_Image comparison data_
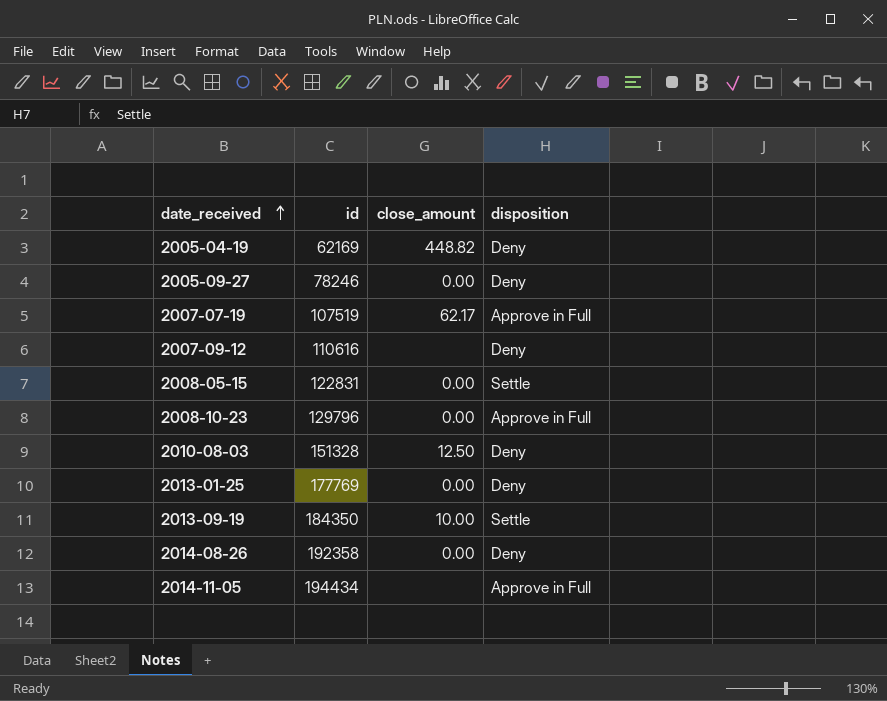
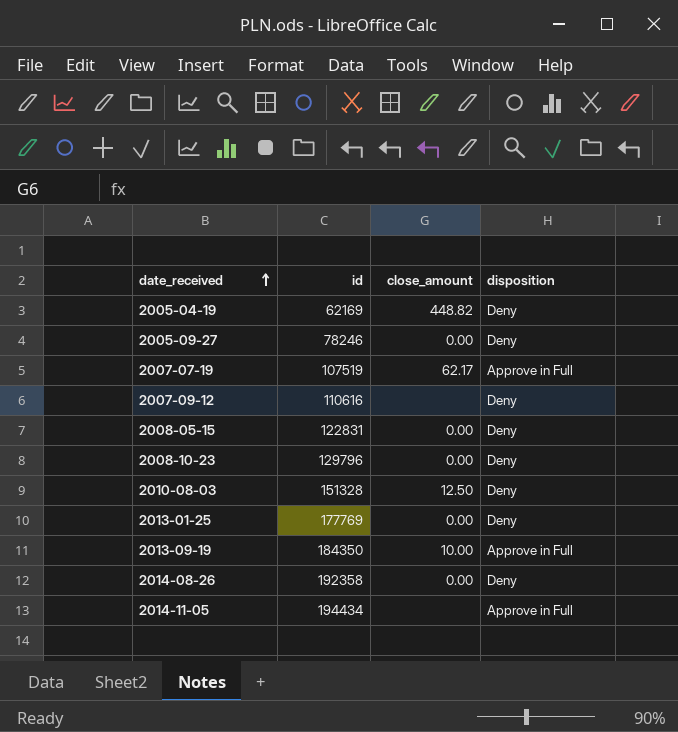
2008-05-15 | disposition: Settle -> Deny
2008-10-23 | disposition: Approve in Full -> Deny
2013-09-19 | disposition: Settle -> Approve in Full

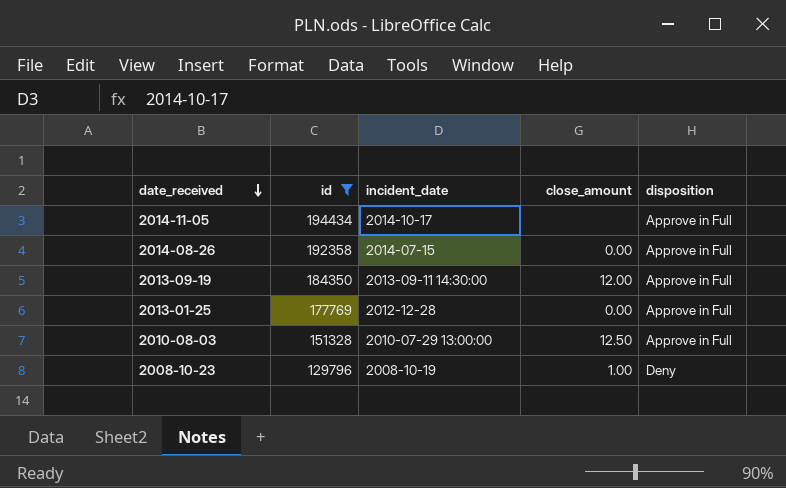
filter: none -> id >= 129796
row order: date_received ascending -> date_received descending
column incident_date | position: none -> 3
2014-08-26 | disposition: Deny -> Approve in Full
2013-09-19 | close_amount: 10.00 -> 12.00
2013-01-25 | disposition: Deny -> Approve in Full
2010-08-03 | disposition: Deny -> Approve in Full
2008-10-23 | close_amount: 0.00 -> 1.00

_Exercise description_
Except for the pictures, copy every line of the records above exactly.

_Exercise output_
2008-05-15 | disposition: Settle -> Deny
2008-10-23 | disposition: Approve in Full -> Deny
2013-09-19 | disposition: Settle -> Approve in Full

filter: none -> id >= 129796
row order: date_received ascending -> date_received descending
column incident_date | position: none -> 3
2014-08-26 | disposition: Deny -> Approve in Full
2013-09-19 | close_amount: 10.00 -> 12.00
2013-01-25 | disposition: Deny -> Approve in Full
2010-08-03 | disposition: Deny -> Approve in Full
2008-10-23 | close_amount: 0.00 -> 1.00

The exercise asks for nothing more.